*WORK TO COMPLETE*
Your task is to return all the entries below exactly, with every picture omitted.

*SUPPLIED MATERIAL*
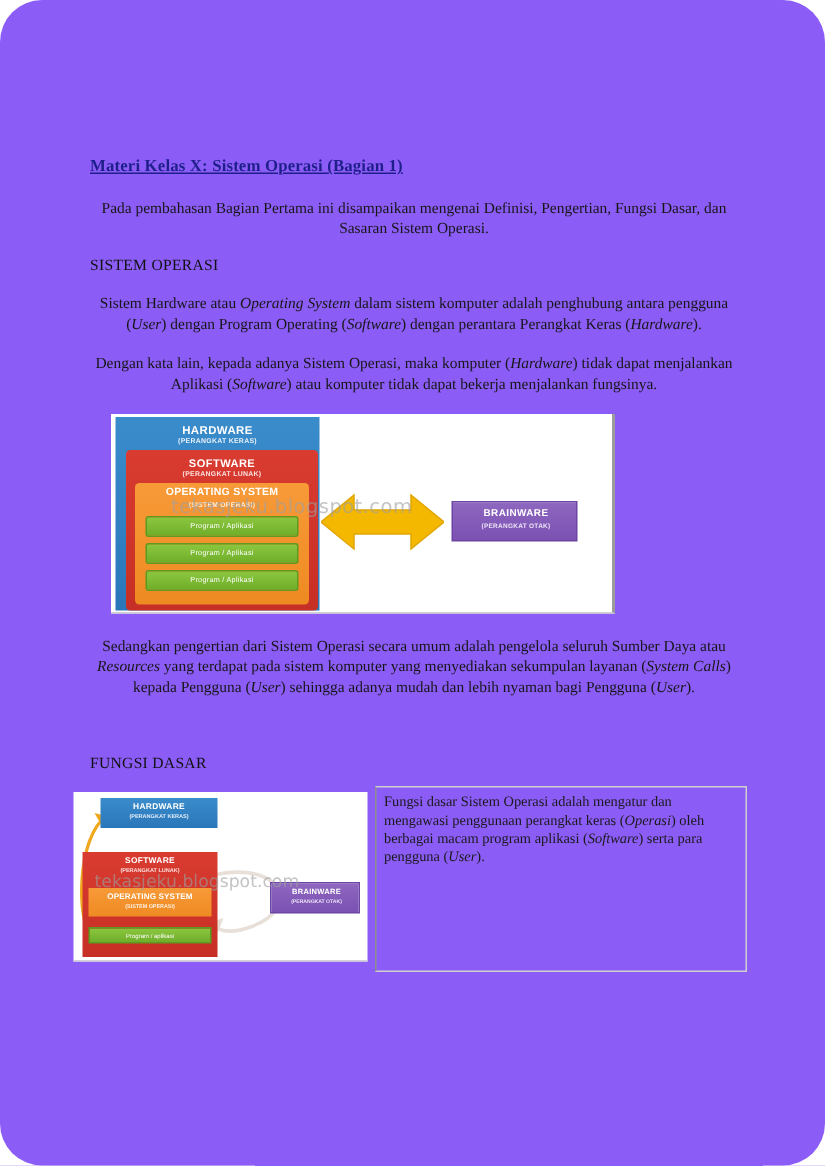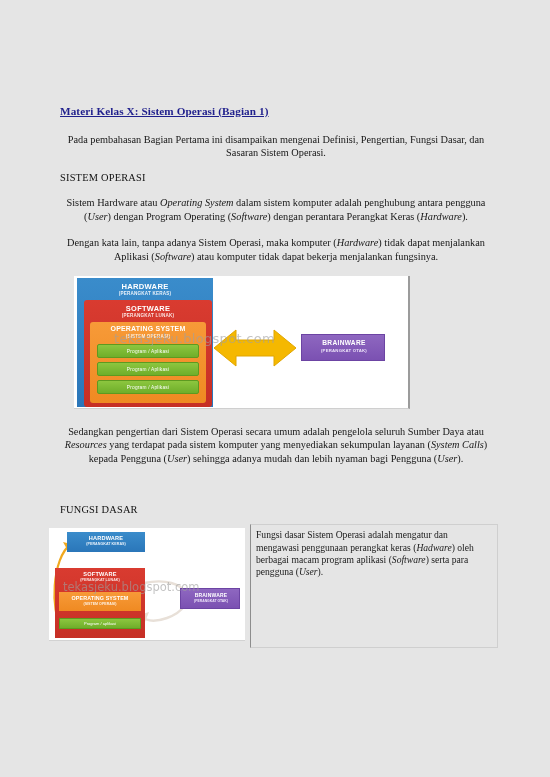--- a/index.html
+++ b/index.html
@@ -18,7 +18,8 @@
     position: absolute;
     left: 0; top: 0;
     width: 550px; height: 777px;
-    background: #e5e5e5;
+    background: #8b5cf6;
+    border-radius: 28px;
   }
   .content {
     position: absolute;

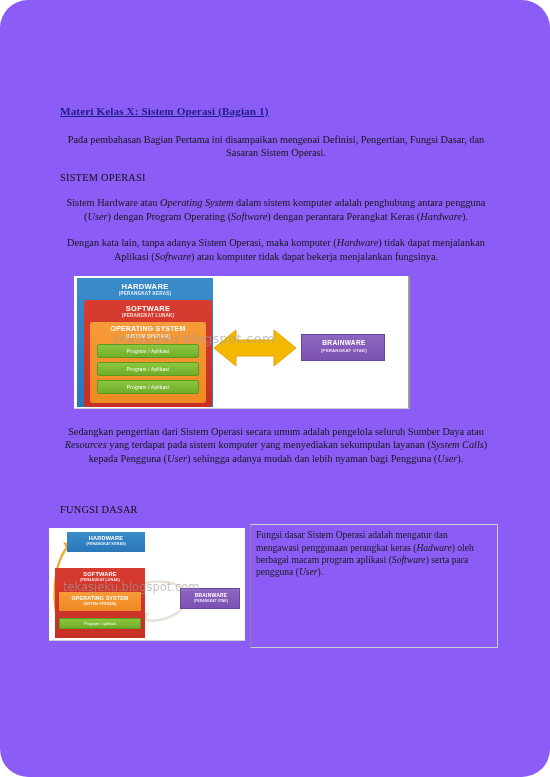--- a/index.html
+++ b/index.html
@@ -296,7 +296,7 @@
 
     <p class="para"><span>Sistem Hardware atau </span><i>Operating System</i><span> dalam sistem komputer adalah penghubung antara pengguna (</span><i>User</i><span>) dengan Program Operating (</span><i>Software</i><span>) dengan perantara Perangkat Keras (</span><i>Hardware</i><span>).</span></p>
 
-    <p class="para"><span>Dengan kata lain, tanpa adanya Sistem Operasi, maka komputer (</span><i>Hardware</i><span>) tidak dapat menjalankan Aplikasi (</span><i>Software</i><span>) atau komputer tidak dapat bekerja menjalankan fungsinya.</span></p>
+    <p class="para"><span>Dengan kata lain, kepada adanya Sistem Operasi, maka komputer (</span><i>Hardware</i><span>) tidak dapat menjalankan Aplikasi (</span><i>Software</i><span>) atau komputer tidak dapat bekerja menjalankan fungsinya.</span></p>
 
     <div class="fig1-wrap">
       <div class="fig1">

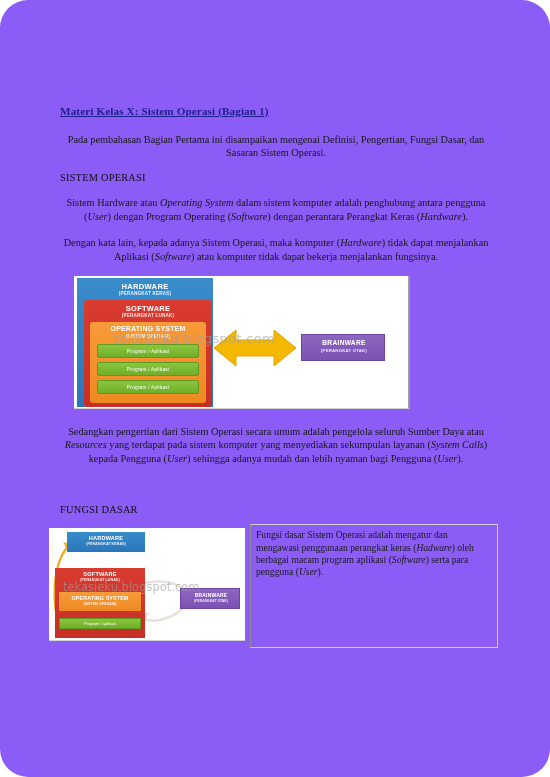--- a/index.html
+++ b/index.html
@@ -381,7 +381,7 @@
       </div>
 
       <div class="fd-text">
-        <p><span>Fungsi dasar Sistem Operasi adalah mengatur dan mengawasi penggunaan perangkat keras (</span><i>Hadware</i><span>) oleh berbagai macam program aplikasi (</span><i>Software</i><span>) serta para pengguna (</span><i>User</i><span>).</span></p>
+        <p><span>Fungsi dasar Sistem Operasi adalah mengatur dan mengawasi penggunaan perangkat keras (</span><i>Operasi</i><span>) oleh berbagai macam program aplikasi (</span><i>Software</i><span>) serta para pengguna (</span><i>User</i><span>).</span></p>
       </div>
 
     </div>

*ANSWER AREA*
--- a/index.html
+++ b/index.html
@@ -18,7 +18,8 @@
     position: absolute;
     left: 0; top: 0;
     width: 550px; height: 777px;
-    background: #e5e5e5;
+    background: #8b5cf6;
+    border-radius: 28px;
   }
   .content {
     position: absolute;

--- a/index.html
+++ b/index.html
@@ -296,7 +296,7 @@
 
     <p class="para"><span>Sistem Hardware atau </span><i>Operating System</i><span> dalam sistem komputer adalah penghubung antara pengguna (</span><i>User</i><span>) dengan Program Operating (</span><i>Software</i><span>) dengan perantara Perangkat Keras (</span><i>Hardware</i><span>).</span></p>
 
-    <p class="para"><span>Dengan kata lain, tanpa adanya Sistem Operasi, maka komputer (</span><i>Hardware</i><span>) tidak dapat menjalankan Aplikasi (</span><i>Software</i><span>) atau komputer tidak dapat bekerja menjalankan fungsinya.</span></p>
+    <p class="para"><span>Dengan kata lain, kepada adanya Sistem Operasi, maka komputer (</span><i>Hardware</i><span>) tidak dapat menjalankan Aplikasi (</span><i>Software</i><span>) atau komputer tidak dapat bekerja menjalankan fungsinya.</span></p>
 
     <div class="fig1-wrap">
       <div class="fig1">

--- a/index.html
+++ b/index.html
@@ -381,7 +381,7 @@
       </div>
 
       <div class="fd-text">
-        <p><span>Fungsi dasar Sistem Operasi adalah mengatur dan mengawasi penggunaan perangkat keras (</span><i>Hadware</i><span>) oleh berbagai macam program aplikasi (</span><i>Software</i><span>) serta para pengguna (</span><i>User</i><span>).</span></p>
+        <p><span>Fungsi dasar Sistem Operasi adalah mengatur dan mengawasi penggunaan perangkat keras (</span><i>Operasi</i><span>) oleh berbagai macam program aplikasi (</span><i>Software</i><span>) serta para pengguna (</span><i>User</i><span>).</span></p>
       </div>
 
     </div>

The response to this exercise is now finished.